No efficient pharmacological therapy is currently available to relieve the symptoms of men suffering from chronic pelvic pain syndrome (CPPS) [1]. Some studies have indicated that anti-inflammatory drugs can lead to symptom relief in men with CPPS.  Among the tested drugs, it was shown that the COX-2 inhibitor celecoxib had the highest penetration and retention in the prostate [2]. In recent years, drugs that affect soluble guanylate cyclase (sGC) have been suggested as possible treatment alternatives for various urological diseases. Most interest has been given to sGC activators, for instance BAY 60-2770, which can stimulate formation of cyclic guanosine monophosphate (cGMP) in the absence of nitric oxide (NO) [3]. The aim of the present study was to investigate the effects of BAY 60-2770, celecoxib and a combination of both on bladder function in a rat model of CPPS.

In the present study, 48 adult male Sprague-Dawley rats (300-450 g; Charles River Laboratories, Calco, Italy) were used. The animals were age matched and randomly divided into eight groups (n = 6 per group). In group 1-4, saline (10 µl) was injected into the dorsal lobe of the prostate, serving as control.  In group 5-8, rats were instead injected with zymosan (0.1 mg in 10 µl saline), to create a functional model for CPPS. Between day 8-20 post intraprostatic injection, the rats were given daily subcutaneous injections with either dimethylsulfoxide (DMSO; 0.05 ml/day; group 1 & 5), celecoxib (20 mg/kg/day; group 2 & 6), BAY 60-2770 (0.5 mg/kg/day; group 3 & 7) or a combination of celecoxib and BAY 60-2770 (group 4 & 8). On day 20, metabolic cage experiments were performed. The obtained parameters during the 16 h period were total number of micturitions, total urine volume and total water intake. From these parameters, micturition frequency and volume per micturition were calculated. 
Immediately following each metabolic cage experiment, on the 21st day post intraprostatic injection, cystometry was performed. Briefly, the femoral artery and vein were catheterized to allow for blood pressure monitoring and drug administration, respectively. Via a careful incision in the bladder dome, a pressure sensing catheter and cannula were placed in the urinary bladder and subsequently fixed with a ligature. Bladder pressure, residual urine volume, bladder capacity, compliance, voiding time and non-voiding contractions (NVCs) were measured during cystometry.

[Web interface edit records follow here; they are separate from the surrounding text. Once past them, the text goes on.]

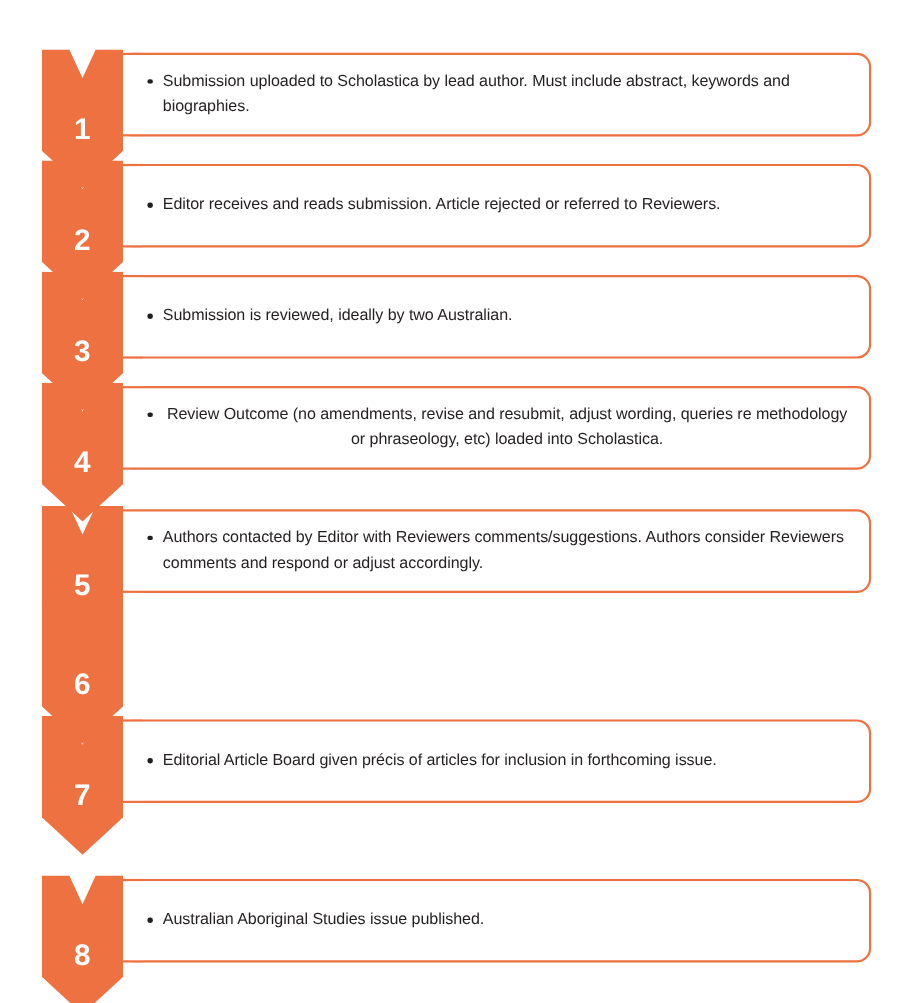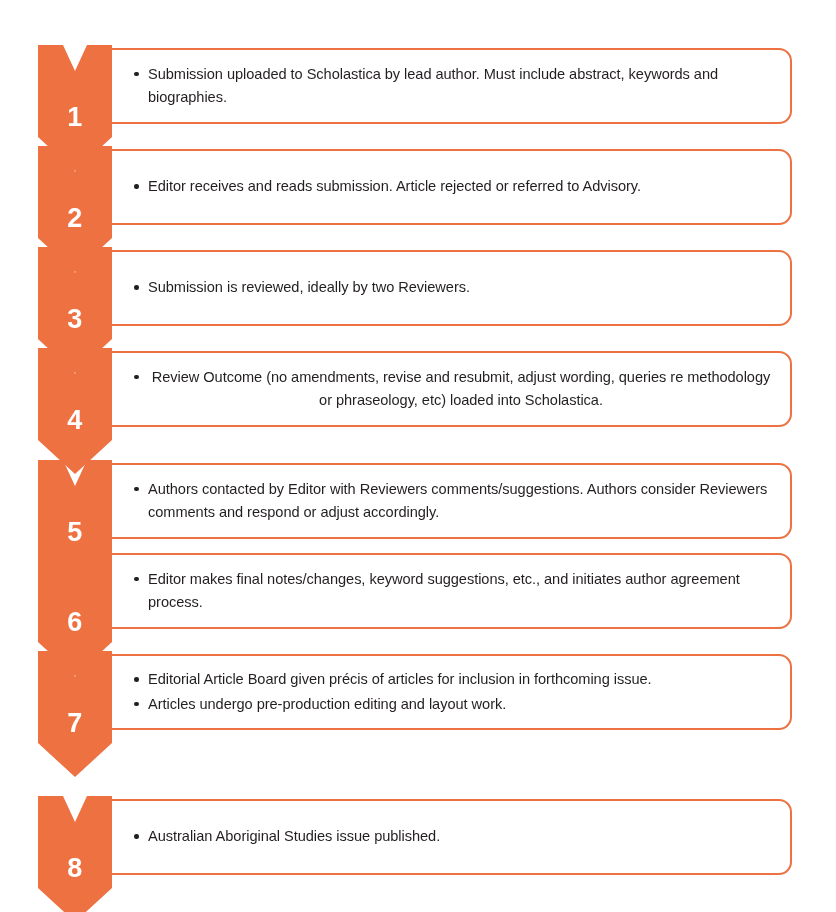--- a/index.html
+++ b/index.html
@@ -139,34 +139,34 @@
       <div class="step-marker">
         <svg viewBox="0 0 74 130" xmlns="http://www.w3.org/2000/svg" aria-hidden="true">
           <path d="M0 0 L25 0 L37 26 L49 0 L74 0 L74 92 L37 126 L0 92 Z" fill="#EE7142"></path>
         </svg>
         <div class="step-number">1</div>
       </div>
     </div>
     <div class="flow-step" style="top: 146px;">
       <div class="step-card">
         <ul class="bullet-list">
-          <li class="bullet-item">Editor receives and reads submission. Article rejected or referred to Advisory.</li>
+          <li class="bullet-item">Editor receives and reads submission. Article rejected or referred to Reviewers.</li>
         </ul>
       </div>
       <div class="step-marker">
         <svg viewBox="0 0 74 130" xmlns="http://www.w3.org/2000/svg" aria-hidden="true">
           <path d="M0 0 L25 0 L37 26 L49 0 L74 0 L74 92 L37 126 L0 92 Z" fill="#EE7142"></path>
         </svg>
         <div class="step-number">2</div>
       </div>
     </div>
     <div class="flow-step" style="top: 247px;">
       <div class="step-card">
         <ul class="bullet-list">
-          <li class="bullet-item">Submission is reviewed, ideally by two Reviewers.</li>
+          <li class="bullet-item">Submission is reviewed, ideally by two Australian.</li>
         </ul>
       </div>
       <div class="step-marker">
         <svg viewBox="0 0 74 130" xmlns="http://www.w3.org/2000/svg" aria-hidden="true">
           <path d="M0 0 L25 0 L37 26 L49 0 L74 0 L74 92 L37 126 L0 92 Z" fill="#EE7142"></path>
         </svg>
         <div class="step-number">3</div>
       </div>
     </div>
     <div class="flow-step" style="top: 348px; text-align: center;">
@@ -189,37 +189,31 @@
         </ul>
       </div>
       <div class="step-marker">
         <svg viewBox="0 0 74 130" xmlns="http://www.w3.org/2000/svg" aria-hidden="true">
           <path d="M0 0 L25 0 L37 26 L49 0 L74 0 L74 92 L37 126 L0 92 Z" fill="#EE7142"></path>
         </svg>
         <div class="step-number">5</div>
       </div>
     </div>
     <div class="flow-step" style="top: 550px;">
-      <div class="step-card">
-        <ul class="bullet-list">
-          <li class="bullet-item">Editor makes final notes/changes, keyword suggestions, etc., and initiates author agreement process.</li>
-        </ul>
-      </div>
       <div class="step-marker">
         <svg viewBox="0 0 74 130" xmlns="http://www.w3.org/2000/svg" aria-hidden="true">
           <path d="M0 0 L25 0 L37 26 L49 0 L74 0 L74 92 L37 126 L0 92 Z" fill="#EE7142"></path>
         </svg>
         <div class="step-number">6</div>
       </div>
     </div>
     <div class="flow-step" style="top: 651px;">
       <div class="step-card">
         <ul class="bullet-list">
           <li class="bullet-item">Editorial Article Board given précis of articles for inclusion in forthcoming issue.</li>
-          <li class="bullet-item">Articles undergo pre-production editing and layout work.</li>
         </ul>
       </div>
       <div class="step-marker">
         <svg viewBox="0 0 74 130" xmlns="http://www.w3.org/2000/svg" aria-hidden="true">
           <path d="M0 0 L25 0 L37 26 L49 0 L74 0 L74 92 L37 126 L0 92 Z" fill="#EE7142"></path>
         </svg>
         <div class="step-number">7</div>
       </div>
     </div>
     <div class="flow-step" style="top: 796px;">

Bladder compliance was calculated by dividing the volume change (ΔV) by the change in intravesical pressure (ΔP) that occurred during bladder filling (ΔV/ΔP). Saline was infused via the cannula to induce simulated micturition cycles. This was repeated three times before measuring cholinergic and purinergic contractile responses with methacholine (1, 2 and 5 µg/kg, i.v.) and ATP (5, 10 and 100 µg/kg, i.v.), respectively. 
Statistical calculations were performed using GraphPad Prism version 9.0.2 (GraphPad Software Inc., San Diego, USA). One-way or two-way ANOVA followed by Tukey`s correction for multiple comparisons was used for statistical comparisons and the data are presented as mean±SEM. Statistical significance was regarded for p-values < 0.05.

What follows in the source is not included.